Mehr Natron, Essig oder aggressives Schrubben bringt dann keinen Vorteil und kann die Oberfläche zusätzlich beschädigen. Bei einer lackierten Holztür kann gegebenenfalls ein neuer fachgerechter Anstrich notwendig werden. Bei Kunststofftüren sollten zuerst die Pflegehinweise des Herstellers geprüft werden.
Fehler, die du vermeiden solltest
Mit einem Scheuerschwamm kräftig schrubben: Dadurch können feine Kratzer und matte Stellen entstehen, die anschließend stärker auffallen als der ursprüngliche Fleck.
Die Tür mit Wasser durchnässen: Besonders MDF, Furnier, Holz und beschädigte Kanten können Feuchtigkeit aufnehmen und aufquellen.
Essig als Universalreiniger einsetzen: Säure ist für normalen Türschmutz nicht erforderlich und kann bestimmte Beschichtungen, Lacke und angrenzende Materialien beeinträchtigen.
Reinigungsmittel miteinander mischen: Insbesondere chlorhaltige Reiniger dürfen niemals mit Essig, anderen Säuren oder ungeeigneten Reinigern kombiniert werden. Dabei können gefährliche Gase entstehen.
Stärker schrubben, wenn ein Fleck nicht verschwindet: Ist der Lack beschädigt oder verfärbt, macht zusätzliches Scheuern die Stelle häufig nur auffälliger.
Für noch bessere Ergebnisse
Wische Griff und Griffumgebung etwa alle ein bis zwei Wochen mit einem leicht feuchten Mikrofasertuch ab. Dadurch kann sich der dunkle Fett-Staub-Film kaum festsetzen.

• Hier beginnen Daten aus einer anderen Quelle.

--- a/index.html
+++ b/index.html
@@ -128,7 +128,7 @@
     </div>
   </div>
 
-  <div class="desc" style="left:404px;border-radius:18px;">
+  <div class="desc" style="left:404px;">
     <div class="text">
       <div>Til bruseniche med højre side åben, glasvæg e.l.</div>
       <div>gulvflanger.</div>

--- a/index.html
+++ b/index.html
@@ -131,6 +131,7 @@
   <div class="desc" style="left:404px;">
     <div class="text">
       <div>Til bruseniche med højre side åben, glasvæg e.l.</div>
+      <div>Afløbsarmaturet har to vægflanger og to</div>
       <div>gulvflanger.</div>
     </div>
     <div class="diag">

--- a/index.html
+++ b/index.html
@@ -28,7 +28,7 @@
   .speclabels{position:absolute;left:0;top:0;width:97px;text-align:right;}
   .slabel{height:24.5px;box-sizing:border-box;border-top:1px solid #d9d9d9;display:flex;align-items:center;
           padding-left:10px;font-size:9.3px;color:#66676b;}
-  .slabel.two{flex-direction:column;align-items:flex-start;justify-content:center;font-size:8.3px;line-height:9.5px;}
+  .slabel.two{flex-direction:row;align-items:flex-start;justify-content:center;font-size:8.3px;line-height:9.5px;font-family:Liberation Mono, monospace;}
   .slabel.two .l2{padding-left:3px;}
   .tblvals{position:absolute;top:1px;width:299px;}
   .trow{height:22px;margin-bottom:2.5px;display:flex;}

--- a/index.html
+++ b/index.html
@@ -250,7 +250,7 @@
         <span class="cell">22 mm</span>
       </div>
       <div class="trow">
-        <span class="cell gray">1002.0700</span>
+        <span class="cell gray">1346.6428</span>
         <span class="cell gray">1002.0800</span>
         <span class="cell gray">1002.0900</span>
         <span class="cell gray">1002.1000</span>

Bei einer Außentür lohnt es sich außerdem, die untere Hälfte nach längeren Regenperioden zu kontrollieren. Schmutz lässt sich leichter entfernen, solange er noch nicht über Wochen angetrocknet ist.
Reinige strukturierte Vertiefungen mit einem weichen Tuch oder einer sehr weichen Bürste. Metallbürsten und harte Scheuerwerkzeuge sind ungeeignet.
Häufige Fragen
Kann ich eine weiße Tür mit Essig wieder weiß bekommen?
Essig ist für normalen Fett- und Alltagsschmutz nicht notwendig. Bei unbekannten Lacken und Beschichtungen ist eine milde Spülmittellösung die sicherere erste Wahl.
Warum sieht meine Tür nach dem Putzen noch gelblich aus?
Wenn kein Schmutz mehr auf das Tuch übergeht, kann der Lack oder Kunststoff selbst verfärbt sein. Alterung, Licht und frühere Rauchbelastung sind mögliche Ursachen.
Kann ich einen Schmutzradierer benutzen?
Melaminschwämme besitzen eine abrasive Wirkung. Sie können deshalb glänzende oder empfindliche Beschichtungen mattieren. Nur verwenden, wenn der Hersteller dies ausdrücklich erlaubt, und vorher verdeckt testen.
Wie oft sollte eine weiße Haustür gereinigt werden?
Griffbereiche können alle ein bis zwei Wochen abgewischt werden. Eine gründlichere Reinigung ist je nach Wetter und Nutzung etwa alle ein bis drei Monate sinnvoll.